Climate Change

‘Can we avoid Climate Catastrophe?’ was the question posed by local education charity BEACONS climate change guru, David Terry, in a talk for International Peace Day at the Friends’ Meeting House in Malvern on 21st September organised by Malvern Churches Justice & Peace Group.  Yes, but only at a very great cost and with a fair measure of good luck was the essence of his reply.  David spoke for 40 minutes and then entered in to a wide-ranging discussion with his fascinated audience.
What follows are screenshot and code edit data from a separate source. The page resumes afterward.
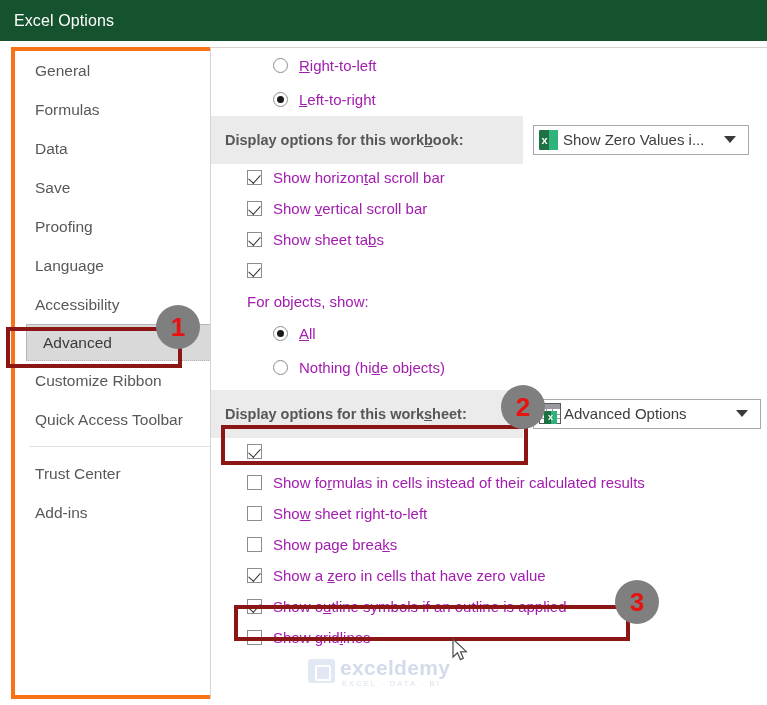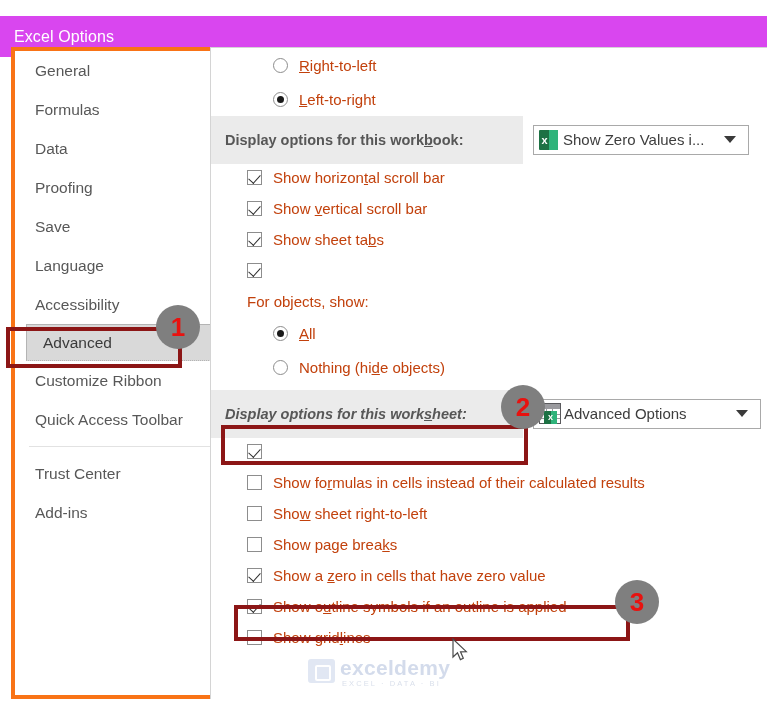"Excel Options" .titlebar { background: #d946ef -> #14532d; margin-top: 16px -> none }
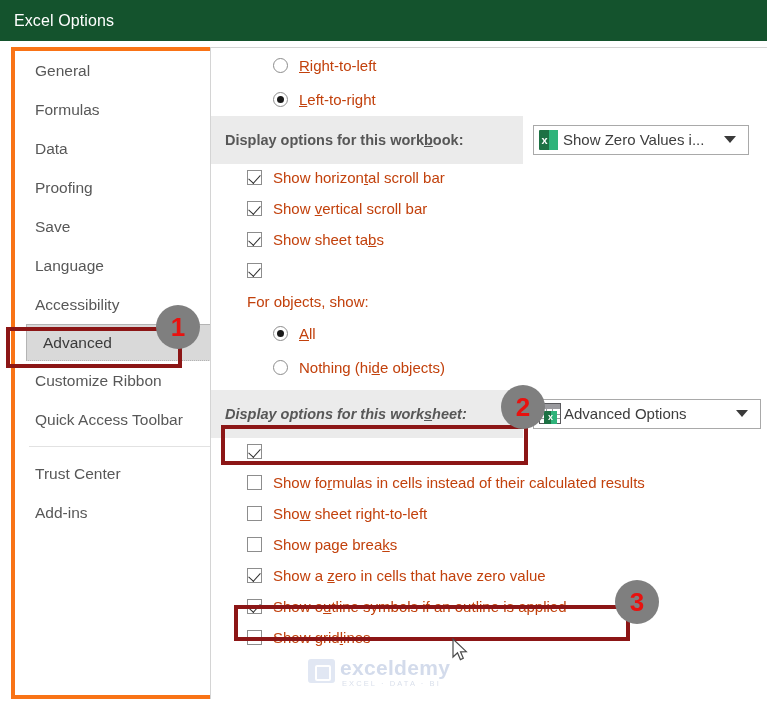"Right-to-left" .opt-label { color: #c2410c -> #a21caf }
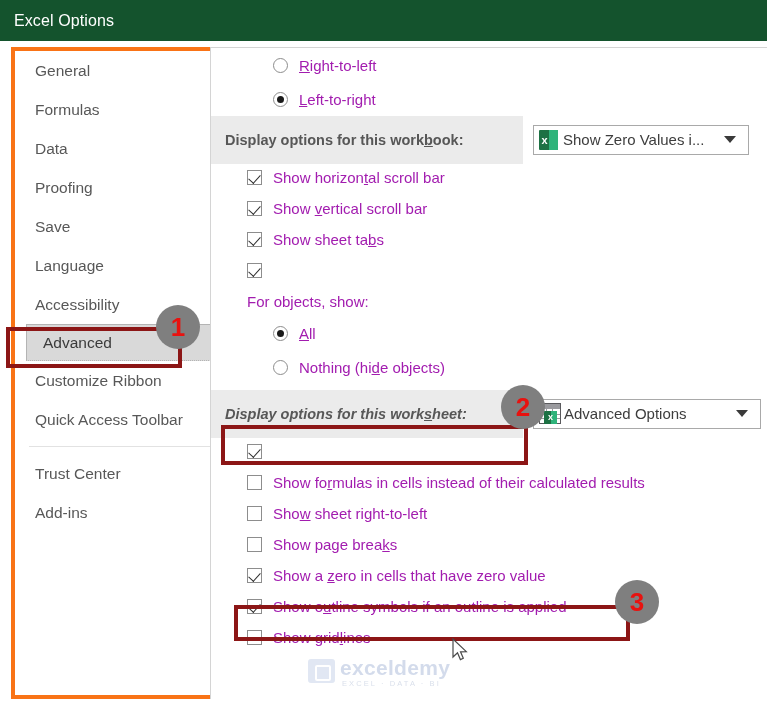"Proofing" div.nav-item { order: before "Save" -> after "Save" }
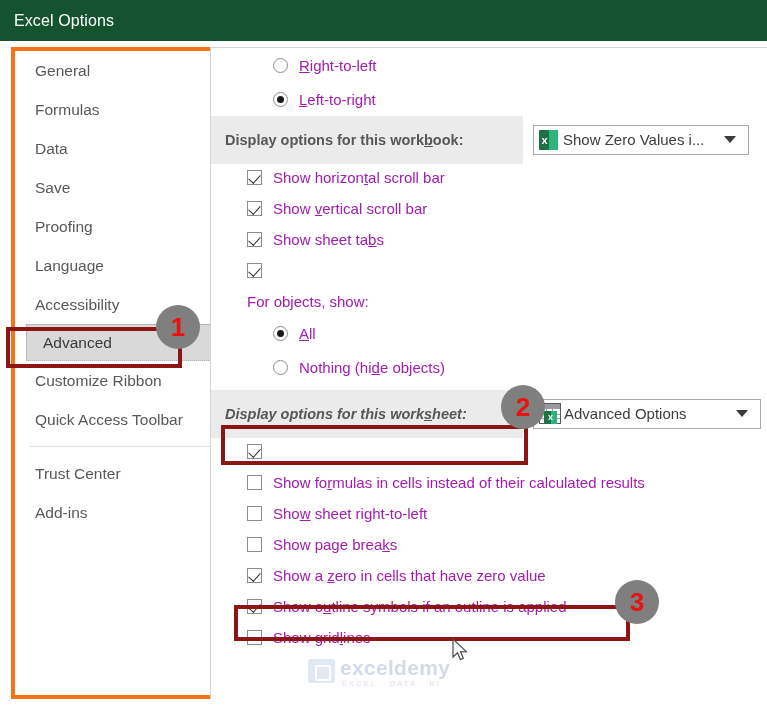"Display options for this worksheet:" div.band { font-style: italic -> none }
He reviewed the factors that affect climate change, starting in 1769 when James Watt, seeing the lid of a boiling kettle lifting, realised that using steam to drive a piston rather than atmospheric pressure would be far more efficient. Ever increasing amounts of fossil fuel burning followed. David outlined the Greenhouse Effect and the theory of greenhouse gases before describing the various international panels driving current work to understand climate change and to slow the rise in global temperatures.  He argued that we cannot eliminate greenhouse gas emissions totally so we have to find ways to remove carbon dioxide from the atmosphere as well as reducing these emissions.  With the largest number of wind farms in Europe, almost a third of UK electricity is generated without carbon emissions already but the problem is how to generate electricity when wind and solar fail.  Also, how can we use surplus power in summer so as to provide electricity in winter? 

Further, we need to realise that two major sources of greenhouse gases – cement production and agriculture – cannot be eliminated so it is essential we find ways to remove carbon from the atmosphere.  The use of ammonia or hydrogen to store renewable energy, Carbon Capture and Storage (CCS), genetic alteration of plants to improve storage of carbon dioxide in their roots and the genetic alteration of ocean bacteria to capture carbon dioxide in the viruses resident within the bacteria, direct cooling of the planet and alternative fuels, such as biomass, that emit far fewer greenhouse gases are amongst possible ideas being investigated. Already potential tech-nologies exist but even if they work in the lab, the problems and costs of scaling up to make a significant contribution to greenhouse gas reduction in the atmosphere are immense. 

Ultimately, a culture change will be required in the way we live day to day, even to the extent of considering new forms of food, such as protein produced in factories or eating food made from insects and grubs.